---------- DATASET ENTRIES

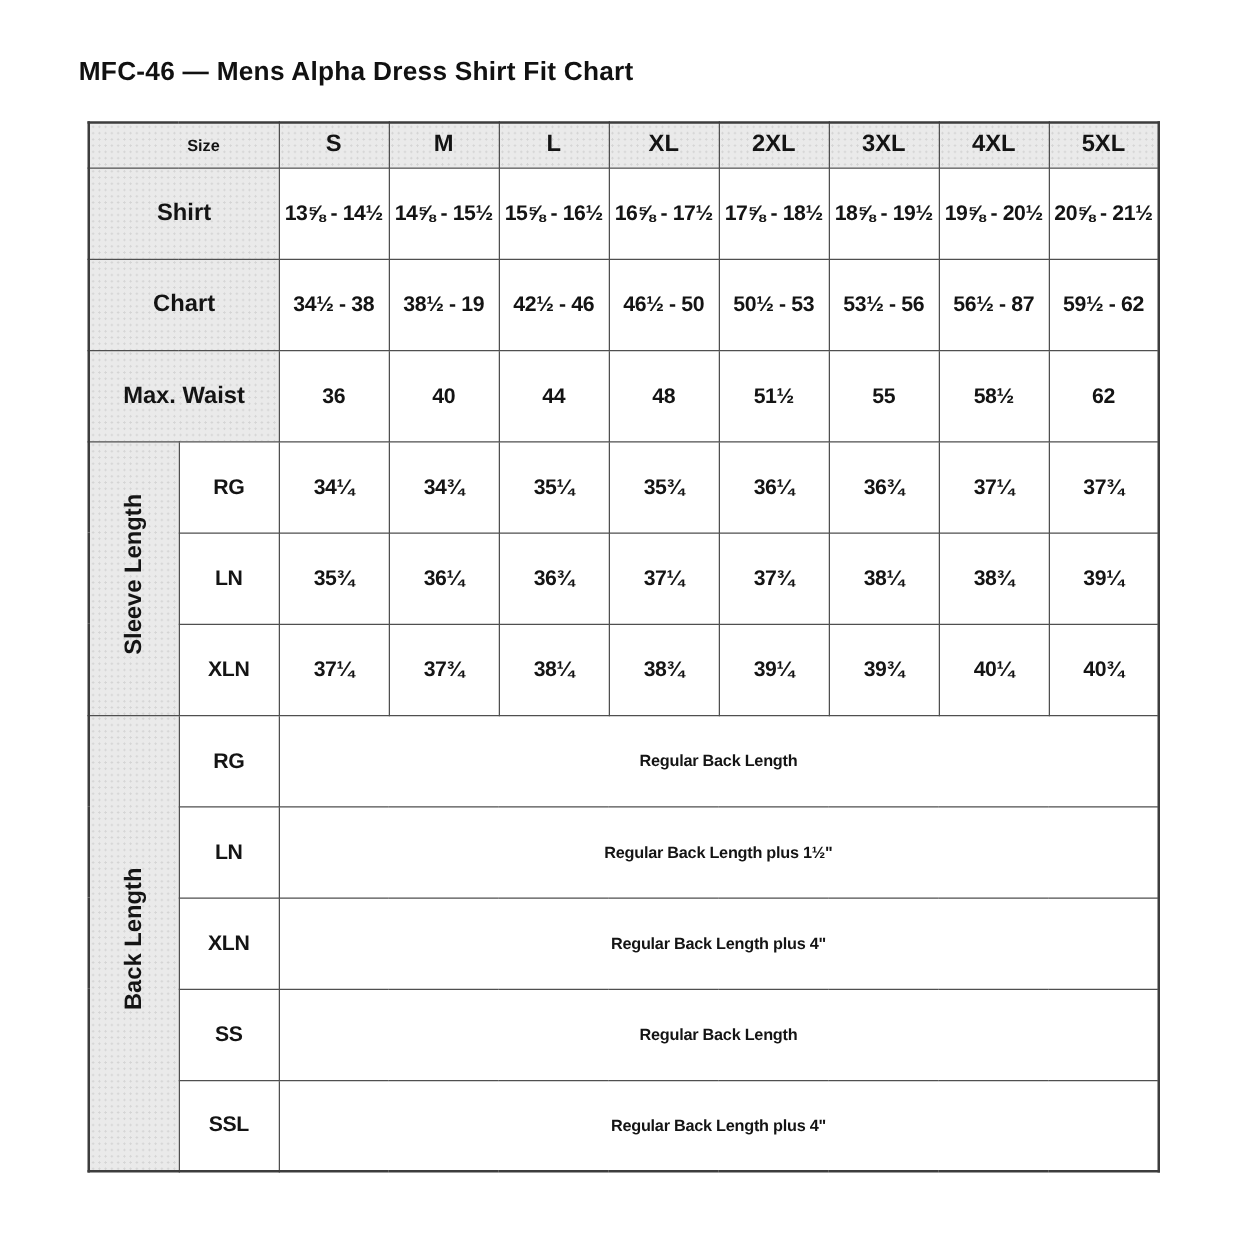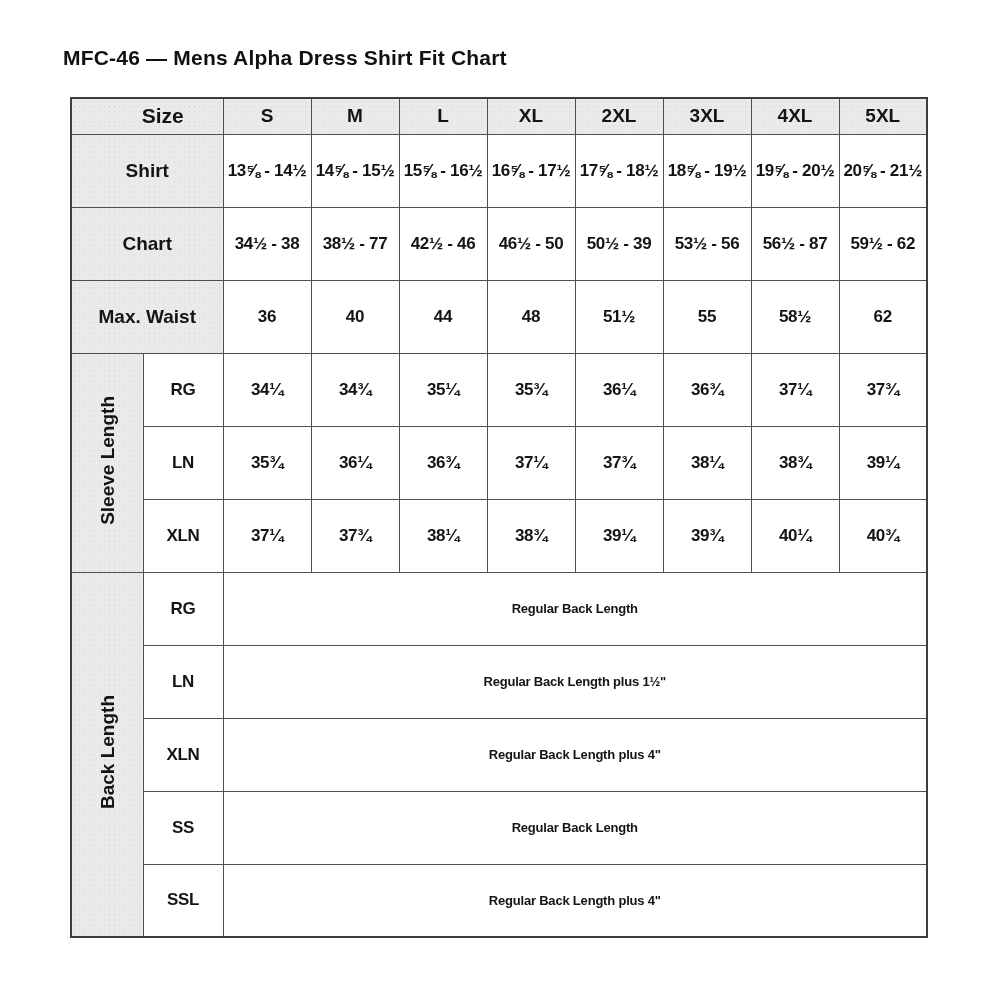--- a/index.html
+++ b/index.html
@@ -47,21 +47,21 @@
   tr.hdr-row { height: 36px; }
   tr.data-row { height: 73px; }
   .hdr {
     background-color: #eaeaea;
     background-image: radial-gradient(circle, #d5d5d5 0.8px, rgba(0,0,0,0) 1px);
     background-size: 5px 5px;
     font-weight: bold;
     font-size: 19px;
     color: #141414;
   }
-  .corner { font-size: 21px; padding-left: 31px; }
+  .corner { font-size: 13px; padding-left: 31px; }
   td.val, td.code {
     font-weight: bold;
     font-size: 17px;
     letter-spacing: -0.3px;
     color: #141414;
     background: #ffffff;
     margin-left: 13px;
   }
   td.span-text {
     font-weight: bold;
@@ -122,24 +122,24 @@
       <td class="val">16⅝ - 17½</td>
       <td class="val">17⅝ - 18½</td>
       <td class="val">18⅝ - 19½</td>
       <td class="val">19⅝ - 20½</td>
       <td class="val">20⅝ - 21½</td>
     </tr>
 
     <tr class="data-row">
       <th colspan="2" class="hdr">Chart</th>
       <td class="val">34½ - 38</td>
-      <td class="val">38½ - 77</td>
+      <td class="val">38½ - 19</td>
       <td class="val">42½ - 46</td>
       <td class="val">46½ - 50</td>
-      <td class="val">50½ - 39</td>
+      <td class="val">50½ - 53</td>
       <td class="val">53½ - 56</td>
       <td class="val">56½ - 87</td>
       <td class="val">59½ - 62</td>
     </tr>
 
     <tr class="data-row">
       <th colspan="2" class="hdr">Max. Waist</th>
       <td class="val">36</td>
       <td class="val">40</td>
       <td class="val">44</td>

--------------------

*WHAT IS REQUIRED*. In the copy, include no pictures, but repeat the listing exactly.

*RESULT BELOW*.
--- a/index.html
+++ b/index.html
@@ -47,21 +47,21 @@
   tr.hdr-row { height: 36px; }
   tr.data-row { height: 73px; }
   .hdr {
     background-color: #eaeaea;
     background-image: radial-gradient(circle, #d5d5d5 0.8px, rgba(0,0,0,0) 1px);
     background-size: 5px 5px;
     font-weight: bold;
     font-size: 19px;
     color: #141414;
   }
-  .corner { font-size: 21px; padding-left: 31px; }
+  .corner { font-size: 13px; padding-left: 31px; }
   td.val, td.code {
     font-weight: bold;
     font-size: 17px;
     letter-spacing: -0.3px;
     color: #141414;
     background: #ffffff;
     margin-left: 13px;
   }
   td.span-text {
     font-weight: bold;
@@ -122,24 +122,24 @@
       <td class="val">16⅝ - 17½</td>
       <td class="val">17⅝ - 18½</td>
       <td class="val">18⅝ - 19½</td>
       <td class="val">19⅝ - 20½</td>
       <td class="val">20⅝ - 21½</td>
     </tr>
 
     <tr class="data-row">
       <th colspan="2" class="hdr">Chart</th>
       <td class="val">34½ - 38</td>
-      <td class="val">38½ - 77</td>
+      <td class="val">38½ - 19</td>
       <td class="val">42½ - 46</td>
       <td class="val">46½ - 50</td>
-      <td class="val">50½ - 39</td>
+      <td class="val">50½ - 53</td>
       <td class="val">53½ - 56</td>
       <td class="val">56½ - 87</td>
       <td class="val">59½ - 62</td>
     </tr>
 
     <tr class="data-row">
       <th colspan="2" class="hdr">Max. Waist</th>
       <td class="val">36</td>
       <td class="val">40</td>
       <td class="val">44</td>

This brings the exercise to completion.